That KTMB video was wild - how many times did the controller have to tell that one guy "This airport does not have a runway 39!"
 
There was a Saudi undergoing flight training at my airport who disappeared very, very soon after 911...
 
That KTMB video was wild - how many times did the controller have to tell that one guy "This airport does not have a runway 39!"

Just another day in paradise :D

I, personally, have very little problem with accents. Miami has a Latino majority so different Spanish accents are everywhere. I can kinda definitely tell Cuban from Mexican and can hazard a guess on a few more. KTMB has a large flight school that caters to folks from India so that is a common accent on the radio. We don't get many Chinese though I think there are schools in the middle of the state that do.

It is all good and good for the economy and the job market.
 
One of the highlights of any trip to Napa for my wife and I is listening to the JAL students wrestling with "Willows traffic" as we fly by. :)
 
Yeah, this was definitely not the worst I have heard. Later his pattern radio work was quite smooth too and each round around was a nice concise "downwind, Cardinal in sight, option". In my experience it is talking to approach controllers where the language barrier really shows up. He was flying an aircraft that rents out of Nashua and so obviously is familiar with Class D operations.

But at least in this clip there are also a few weird things like him calling the tower "Manchester Tower" and the initially confused sounding response of "traffic... number 3..." (sounded like the mic was not keyed at the beginning).

I have no complaints as long as they are flying safely. None of the cases in my clip were unsafe whereas the guy who couldn't manage the right turn in the youtube video... yeah, that's actually a safety issue. Mentioning the wrong airport "Manchester Tower" is not nearly as bad as doing that on a shared CTAF. Here in the northeast there are usually a lot of airports sharing a given CTAF frequency.
 
Yeah, this was definitely not the worst I have heard. Later his pattern radio work was quite smooth too and each round around was a nice concise "downwind, Cardinal in sight, option". In my experience it is talking to approach controllers where the language barrier really shows up. He was flying an aircraft that rents out of Nashua and so obviously is familiar with Class D operations.

But at least in this clip there are also a few weird things like him calling the tower "Manchester Tower" and the initially confused sounding response of "traffic... number 3..." (sounded like the mic was not keyed at the beginning).

I have no complaints as long as they are flying safely. None of the cases in my clip were unsafe whereas the guy who couldn't manage the right turn in the youtube video... yeah, that's actually a safety issue. Mentioning the wrong airport "Manchester Tower" is not nearly as bad as doing that on a shared CTAF. Here in the northeast there are usually a lot of airports sharing a given CTAF frequency.

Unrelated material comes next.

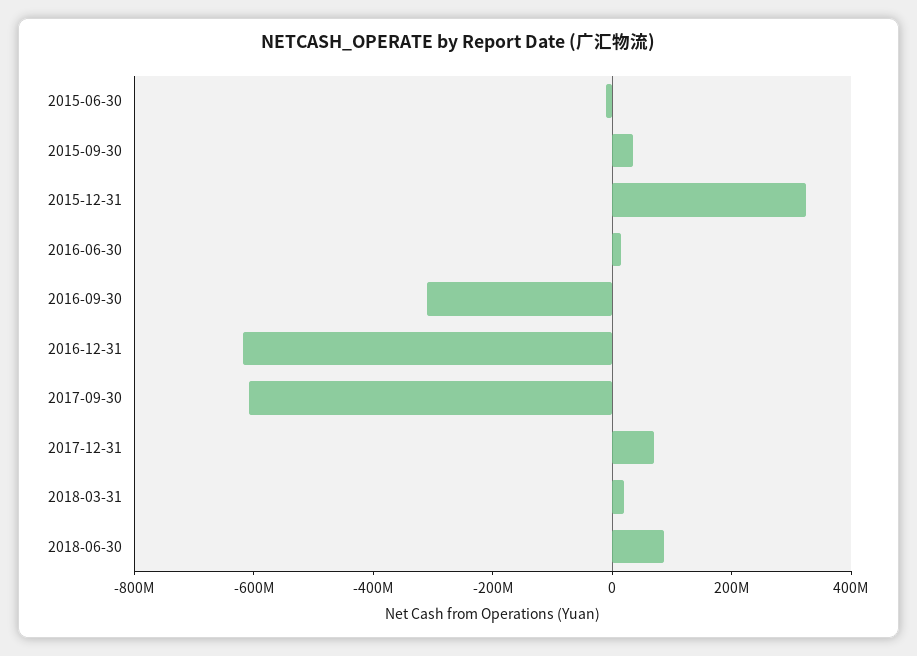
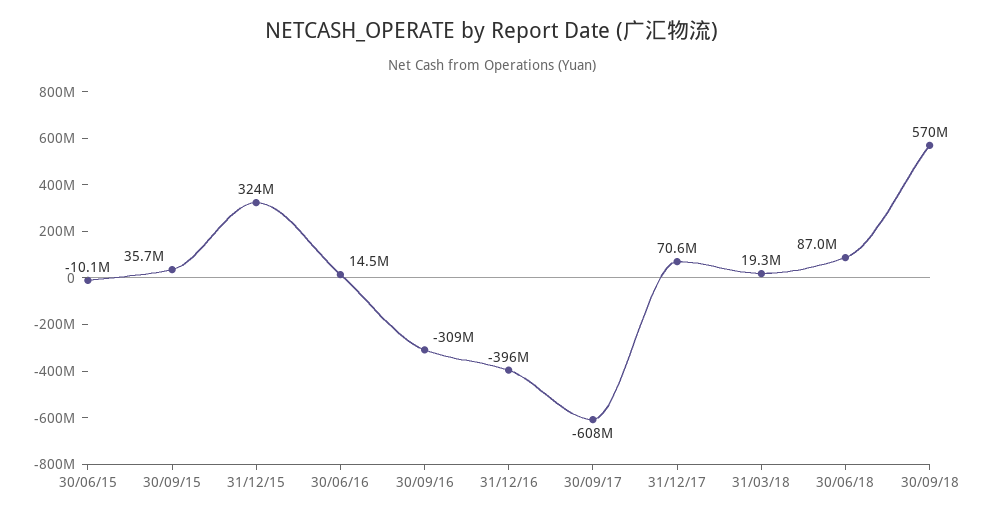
2016-12-31: -600000000 -> -396000000
30/09/18: none -> 570000000

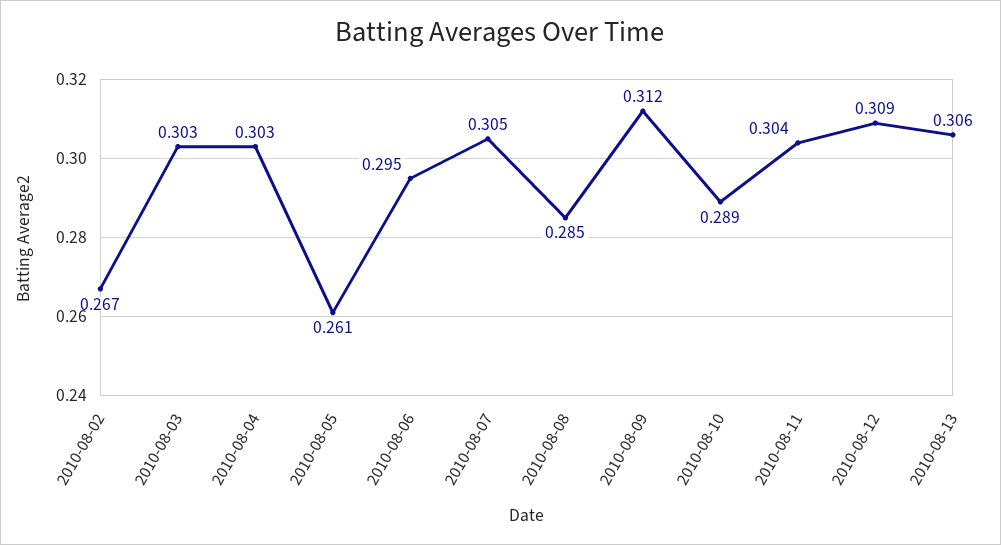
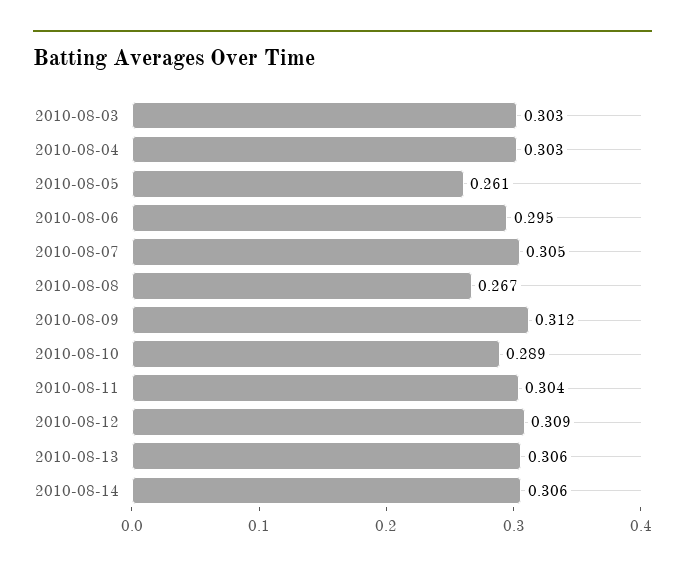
2010-08-02: 0.267 -> none
2010-08-08: 0.285 -> 0.267
2010-08-14: none -> 0.306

Meh, I make (minor) errors like that, especially if I am behind the airplane a bit or just had a bad landing. I recently blew a landing in the Luscombe big time at KPMP and totally botched the ground call-up including calling the wrong airport name. The controller was not amused nor was he sensitive to the fact that I was still smarting from the landing. Maybe the ground controller did not see my landing.
 
Which one has the accent to you? I understand all of them just fine. Controller has NY accent and the CFI, Canadian?

I'm talking about the Chinese accent on the pilot flying the Arrow 208ND (the part at the beginning is me, and while I'm from Long Island, I don't have a strong NY/LI accent). I didn't have much trouble understanding but found some of the phraseology and pronunciation amusing. Each time around the pattern in pronounced Cardinal in the same way. He was solo, there was no CFI in the clip. I'm quite used to the Controller's voice because this is my home base but I've never thought of it as a NY accent.
 
I'm talking about the Chinese accent on the pilot flying the Arrow 208ND (the part at the beginning is me, and while I'm from Long Island, I don't have a strong NY/LI accent). I didn't have much trouble understanding but found some of the phraseology and pronunciation amusing. Each time around the pattern in pronounced Cardinal in the same way. He was solo, there was no CFI in the clip. I'm quite used to the Controller's voice because this is my home base but I've never thought of it as a NY accent.

No-one has an accent but the other guy. :D
 
Calling the ground controller with the wrong airport name is not as bad as calling 5 miles out to the wrong airport! The thing I will do after a shaky landing is to fail to fully parse the controller's instruction to "monitor ground .8 as you taxi to parking" even as I read it back. Once I am off the runway and done with my after landing stuff I can't be sure he told me to monitor so I call up the poor single controller who is working both frequencies and request to taxi again because I want to be sure. So of course the controller has to repeat the "taxi to parking" again.

They'll usually give you your taxi instruction as you exit the runway and then tell you to monitor ground any time there is only a single controller on duty which seems to be at least half the time.
 
No-one has an accent but the other guy. :D

True, true. It depends on what you're used to. I travel through NY Approach airspace often enough that there is NO WAY I'd call the Nashua controller a NY accent compared to those guys (and of course I grew up with NY/LI accents much stronger than mine). NY Approach is good for some seriously fast talking NYC accents.
 
Calling the ground controller with the wrong airport name is not as bad as calling 5 miles out to the wrong airport! The thing I will do after a shaky landing is to fail to fully parse the controller's instruction to "monitor ground .8 as you taxi to parking" even as I read it back. Once I am off the runway and done with my after landing stuff I can't be sure he told me to monitor so I call up the poor single controller who is working both frequencies and request to taxi again because I want to be sure. So of course the controller has to repeat the "taxi to parking" again.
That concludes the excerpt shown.